- **Exercise**:
Your answer must be a single number: how many lines of the data include "Kick".
*** Opening Given entries ***
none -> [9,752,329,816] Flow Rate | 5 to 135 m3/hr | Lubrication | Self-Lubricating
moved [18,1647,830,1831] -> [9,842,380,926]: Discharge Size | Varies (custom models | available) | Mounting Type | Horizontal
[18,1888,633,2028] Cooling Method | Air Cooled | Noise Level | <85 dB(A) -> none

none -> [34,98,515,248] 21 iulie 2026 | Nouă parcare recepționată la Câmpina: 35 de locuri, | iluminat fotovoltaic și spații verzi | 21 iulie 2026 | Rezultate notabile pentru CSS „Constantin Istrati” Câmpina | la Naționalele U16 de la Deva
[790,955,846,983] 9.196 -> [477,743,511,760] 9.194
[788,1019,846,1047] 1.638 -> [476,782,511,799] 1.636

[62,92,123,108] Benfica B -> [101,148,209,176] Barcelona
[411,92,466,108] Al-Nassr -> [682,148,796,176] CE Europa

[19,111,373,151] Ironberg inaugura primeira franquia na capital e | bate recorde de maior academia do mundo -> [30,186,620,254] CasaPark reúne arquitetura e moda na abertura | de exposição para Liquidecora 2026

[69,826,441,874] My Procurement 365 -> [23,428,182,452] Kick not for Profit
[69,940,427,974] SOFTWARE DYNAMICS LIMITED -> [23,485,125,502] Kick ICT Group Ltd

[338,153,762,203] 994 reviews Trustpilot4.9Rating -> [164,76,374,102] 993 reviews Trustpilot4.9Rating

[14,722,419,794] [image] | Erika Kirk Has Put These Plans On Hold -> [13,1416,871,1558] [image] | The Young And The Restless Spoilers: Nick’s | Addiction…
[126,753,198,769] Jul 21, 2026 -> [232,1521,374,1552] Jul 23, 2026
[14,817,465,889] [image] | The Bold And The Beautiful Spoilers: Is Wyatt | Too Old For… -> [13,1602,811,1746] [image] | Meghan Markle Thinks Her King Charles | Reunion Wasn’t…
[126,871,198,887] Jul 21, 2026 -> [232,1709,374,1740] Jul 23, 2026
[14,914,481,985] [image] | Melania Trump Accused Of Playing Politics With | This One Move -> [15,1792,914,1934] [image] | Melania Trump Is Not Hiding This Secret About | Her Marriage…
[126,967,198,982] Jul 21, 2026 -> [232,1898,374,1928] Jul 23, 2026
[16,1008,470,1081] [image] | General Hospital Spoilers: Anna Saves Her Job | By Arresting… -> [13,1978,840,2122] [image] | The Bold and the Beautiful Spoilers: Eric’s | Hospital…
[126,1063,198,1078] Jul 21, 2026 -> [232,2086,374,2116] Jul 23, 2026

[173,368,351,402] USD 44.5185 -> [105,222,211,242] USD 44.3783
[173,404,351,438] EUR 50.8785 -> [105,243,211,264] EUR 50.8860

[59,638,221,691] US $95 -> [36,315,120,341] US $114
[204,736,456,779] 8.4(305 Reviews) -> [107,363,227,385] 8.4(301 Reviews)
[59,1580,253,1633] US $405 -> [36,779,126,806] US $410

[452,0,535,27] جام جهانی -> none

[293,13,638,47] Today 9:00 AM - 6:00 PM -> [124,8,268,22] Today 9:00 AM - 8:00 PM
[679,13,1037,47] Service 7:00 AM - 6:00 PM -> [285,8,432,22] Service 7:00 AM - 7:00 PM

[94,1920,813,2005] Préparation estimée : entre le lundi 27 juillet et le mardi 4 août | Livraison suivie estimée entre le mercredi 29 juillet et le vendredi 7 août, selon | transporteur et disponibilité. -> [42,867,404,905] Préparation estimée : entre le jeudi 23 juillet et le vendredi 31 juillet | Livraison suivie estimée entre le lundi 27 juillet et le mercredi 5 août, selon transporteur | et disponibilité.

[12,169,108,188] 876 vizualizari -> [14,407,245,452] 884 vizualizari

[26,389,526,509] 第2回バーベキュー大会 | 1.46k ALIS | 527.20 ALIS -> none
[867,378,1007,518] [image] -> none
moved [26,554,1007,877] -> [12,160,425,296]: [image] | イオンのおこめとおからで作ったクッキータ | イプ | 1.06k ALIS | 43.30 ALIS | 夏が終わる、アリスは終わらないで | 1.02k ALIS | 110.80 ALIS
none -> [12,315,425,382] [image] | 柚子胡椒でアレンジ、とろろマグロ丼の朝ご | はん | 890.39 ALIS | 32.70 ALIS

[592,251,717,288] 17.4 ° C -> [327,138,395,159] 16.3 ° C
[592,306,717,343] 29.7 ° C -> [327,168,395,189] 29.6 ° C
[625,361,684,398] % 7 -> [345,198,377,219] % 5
*** Closing Given entries ***
- **Answer to the exercise**:
2